Authored by ksyx on Jan 17 2022, 4:05 PM.

Details

Summary
  • Fixes https://github.com/llvm/llvm-project/issues/53227 that wrongly indents multiline comments
  • Fixes wrong detection of single-line opening bracket when used along with those only opening scopes, causing crashes due to duplicated replacements on the same token:
	void foo()
	{
	  {
		int x;
	  }
	}
  • Fixes wrong recognition of first line of definition when the line starts with block comment, causing crashes due to duplicated replacements on the same token for this leads toward skipping the line starting with inline block comment:
        /*
           Some descriptions about function
        */
	/*inline*/ void bar() {
	}
  • Fixes wrong recognition of enum when used as a type name rather than starting definition block, causing crashes due to duplicated replacements on the same token since both actions for enum and for definition blocks were taken place:
	void foobar(const enum EnumType e) {
	}
  • Change to use function keyword for JavaScript instead of comparing strings
  • Resolves formatting conflict with options EmptyLineAfterAccessModifier and EmptyLineBeforeAccessModifier (prompts with --dry-run (-n) or --output-replacement-xml but no observable change)
  • Recognize long (len>=5) uppercased name taking a single line as return type and fix the problem of adding newline below it, with adding new token type FunctionLikeOrFreestandingMacro and marking tokens in UnwrappedLineParser:
	void
	afunc(int x) {
	  return;
	}
	TYPENAME
	func(int x, int y) {
	  // ...
	}
  • Remove redundant and repeated initialization
  • Do no change to newlines before EOF

Diff Detail

Event Timeline

ksyx created this revision.Jan 17 2022, 4:05 PM
ksyx requested review of this revision.Jan 17 2022, 4:05 PM
Herald added a project: Restricted Project. · View Herald TranscriptJan 17 2022, 4:05 PM
Herald added a subscriber: cfe-commits. · View Herald Transcript
ksyx updated this revision to Diff 400667.Jan 17 2022, 4:22 PM

Apply clangfmt's suggestion.

clang/lib/Format/DefinitionBlockSeparator.cpp
45–48

I still wonder if this can't be CurrentToken->is(JSKeywords.kw_function)

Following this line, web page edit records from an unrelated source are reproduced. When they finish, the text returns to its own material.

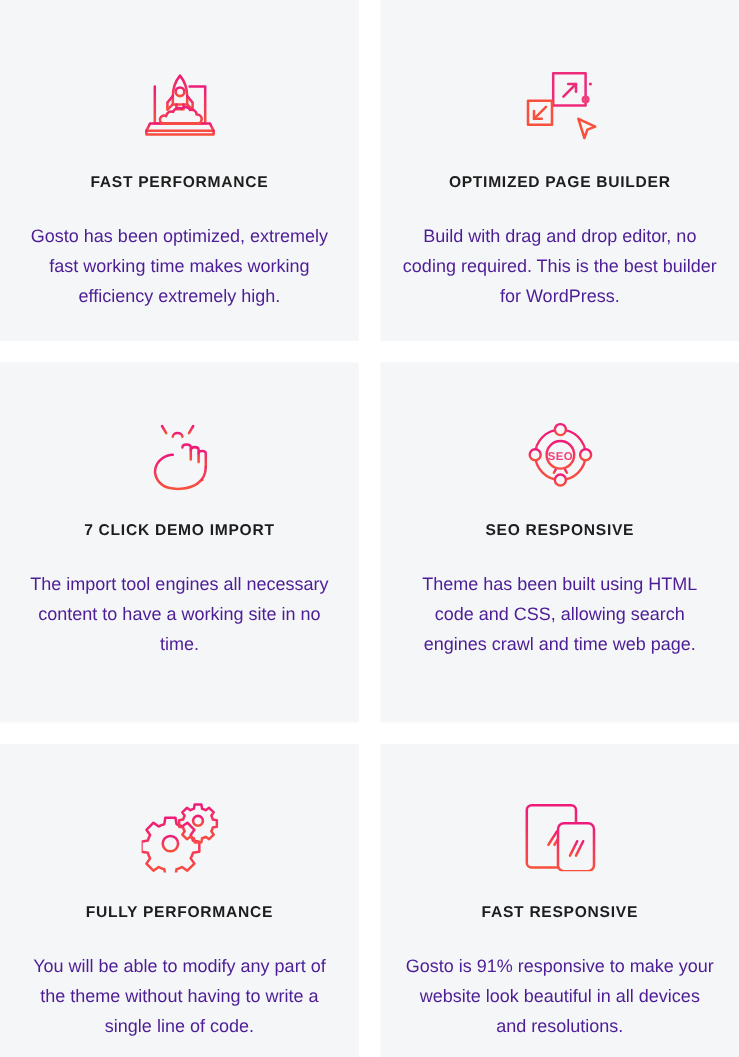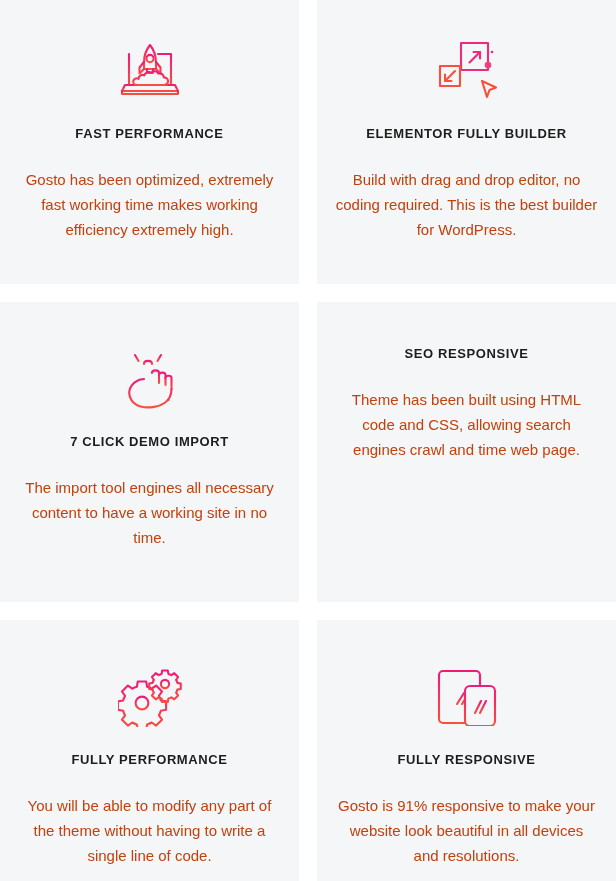"FAST PERFORMANCE" .feature-card { padding: 38px 18px 0 18px -> 56px 18px 0 18px }
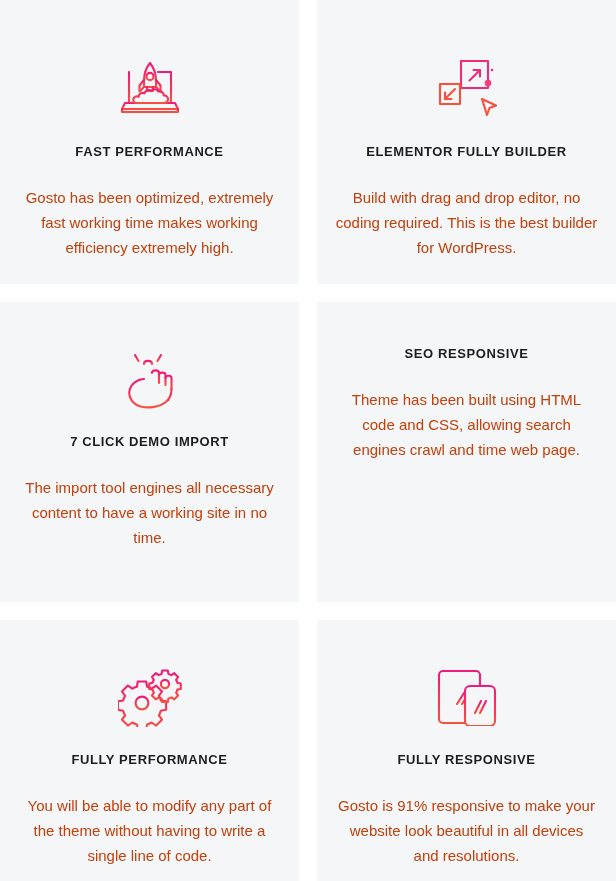"ELEMENTOR FULLY BUILDER" div.card-title { text: ELEMENTOR FULLY -> OPTIMIZED PAGE }
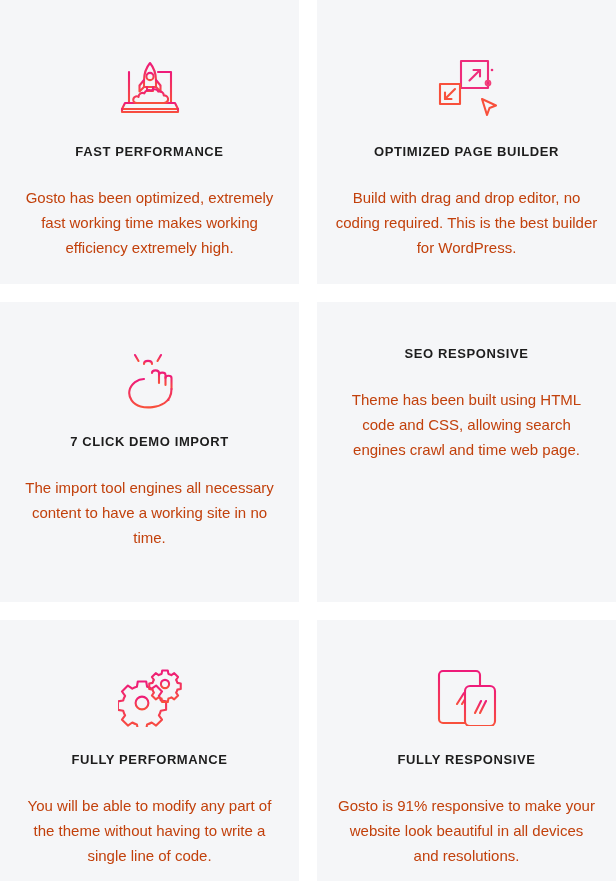"Gosto has been optimized, extremely" .card-desc { color: #c2410c -> #4c1d95 }
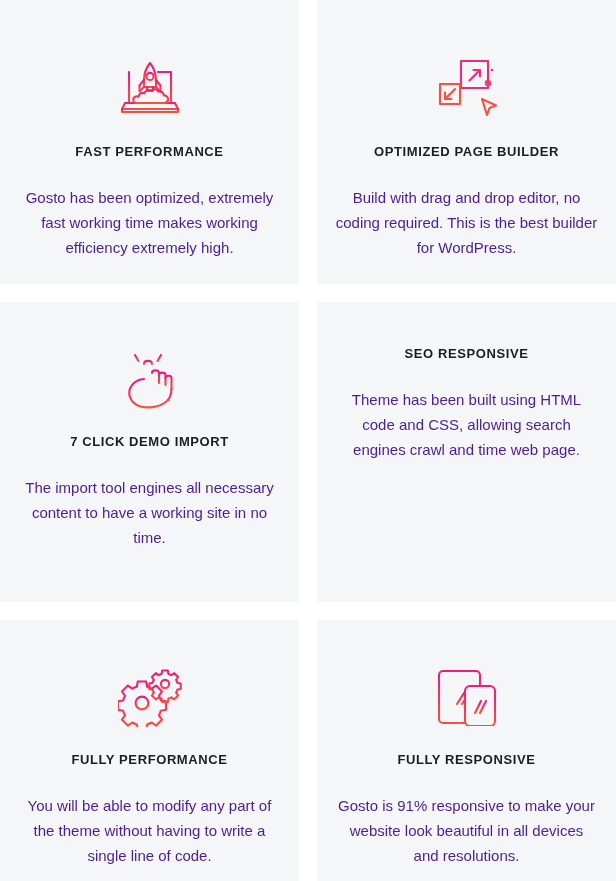"SEO" div.icon-wrap { html: none -> <div> <svg> <circle></circle> <circle></circle> <circle></circle> <circle></circle> <circle></circle> <circle></circle> <path></path> <path></path> <text>SEO</text> </svg> </div> }
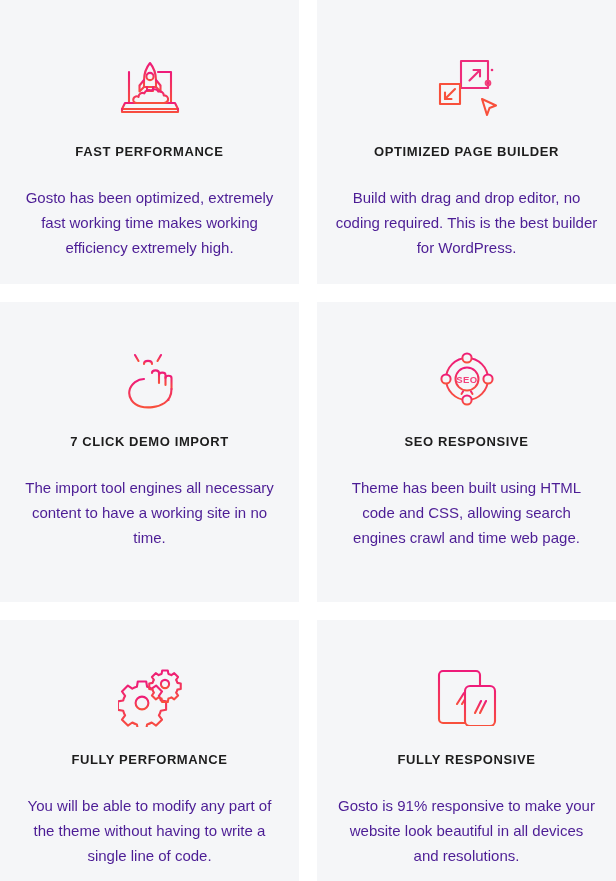"FULLY RESPONSIVE" div.card-title { text: FULLY -> FAST }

Could you explain more in details the before/after of the fixed bugs, please?
The best would be to develop the patch description.

clang/lib/Format/DefinitionBlockSeparator.cpp
38

Nit and personal preference.

179

I find "bracket" ambiguous.

ksyx updated this revision to Diff 400821.Jan 18 2022, 6:11 AM
ksyx marked 3 inline comments as done.
ksyx edited the summary of this revision. (Show Details)
  • Use function keyword for JavaScript instead of comparing strings
  • Apply review suggestions
MyDeveloperDay accepted this revision.Jan 18 2022, 6:38 AM

LGTM, I'll pull it down and try it here..

This revision is now accepted and ready to land.Jan 18 2022, 6:38 AM

I'm getting some sort of seemingly empty replacements going on, after public: I can't quite put my finger on what's happening.

ksyx added a comment.Jan 18 2022, 8:42 AM

I'm getting some sort of seemingly empty replacements going on, after public: I can't quite put my finger on what's happening.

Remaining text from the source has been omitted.